##### Data for analysis

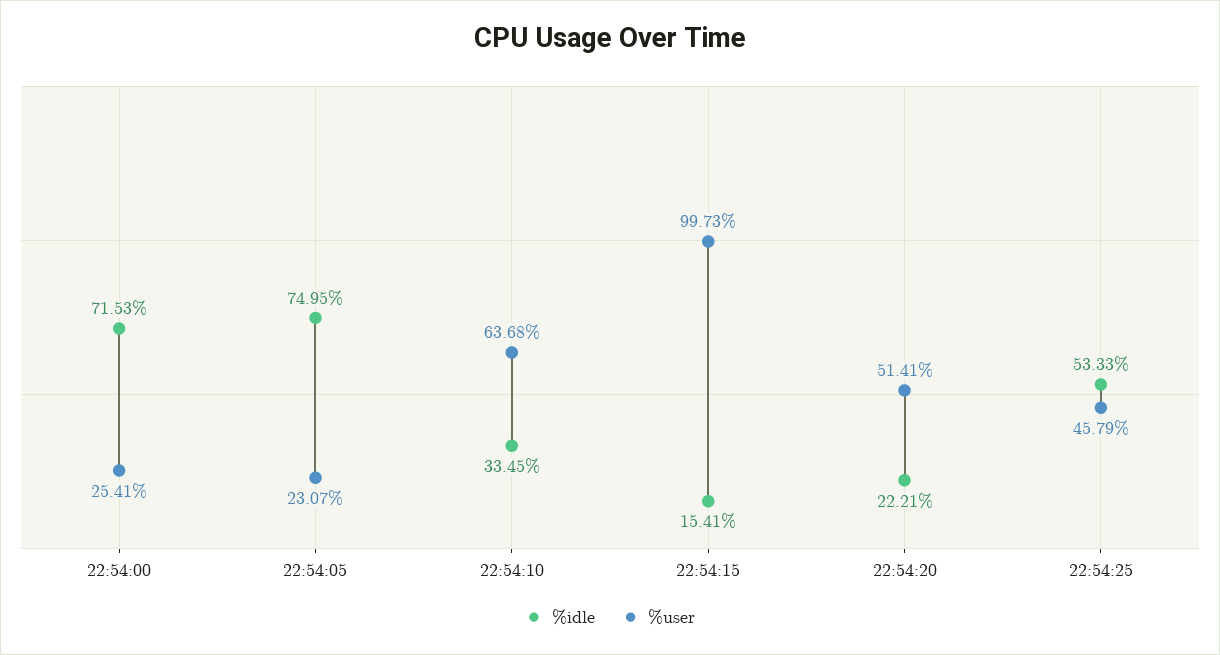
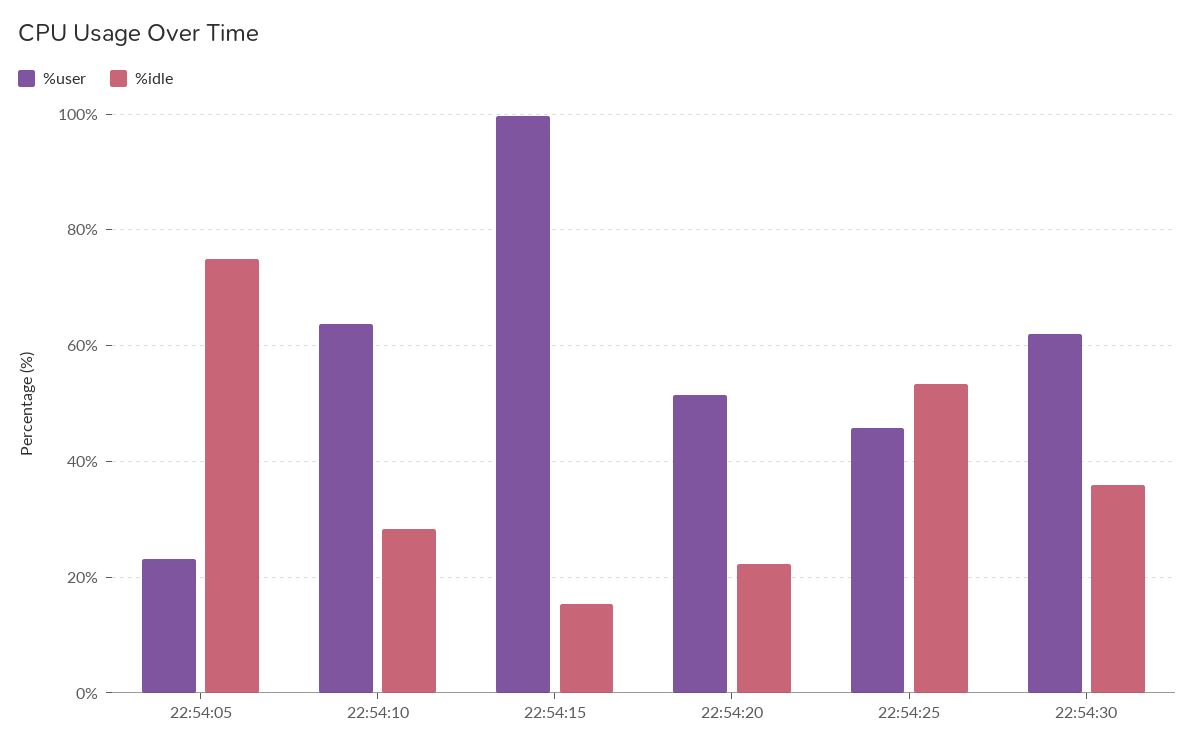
%idle, 22:54:00: 71.53 -> none
%user, 22:54:00: 25.41 -> none
%idle, 22:54:10: 33.45 -> 28
%user, 22:54:30: none -> 62
%idle, 22:54:30: none -> 36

##########

Exercise: Your task is to copy each line from the material above that includes the word "user".

Task response:
%user, 22:54:00: 25.41 -> none
%user, 22:54:30: none -> 62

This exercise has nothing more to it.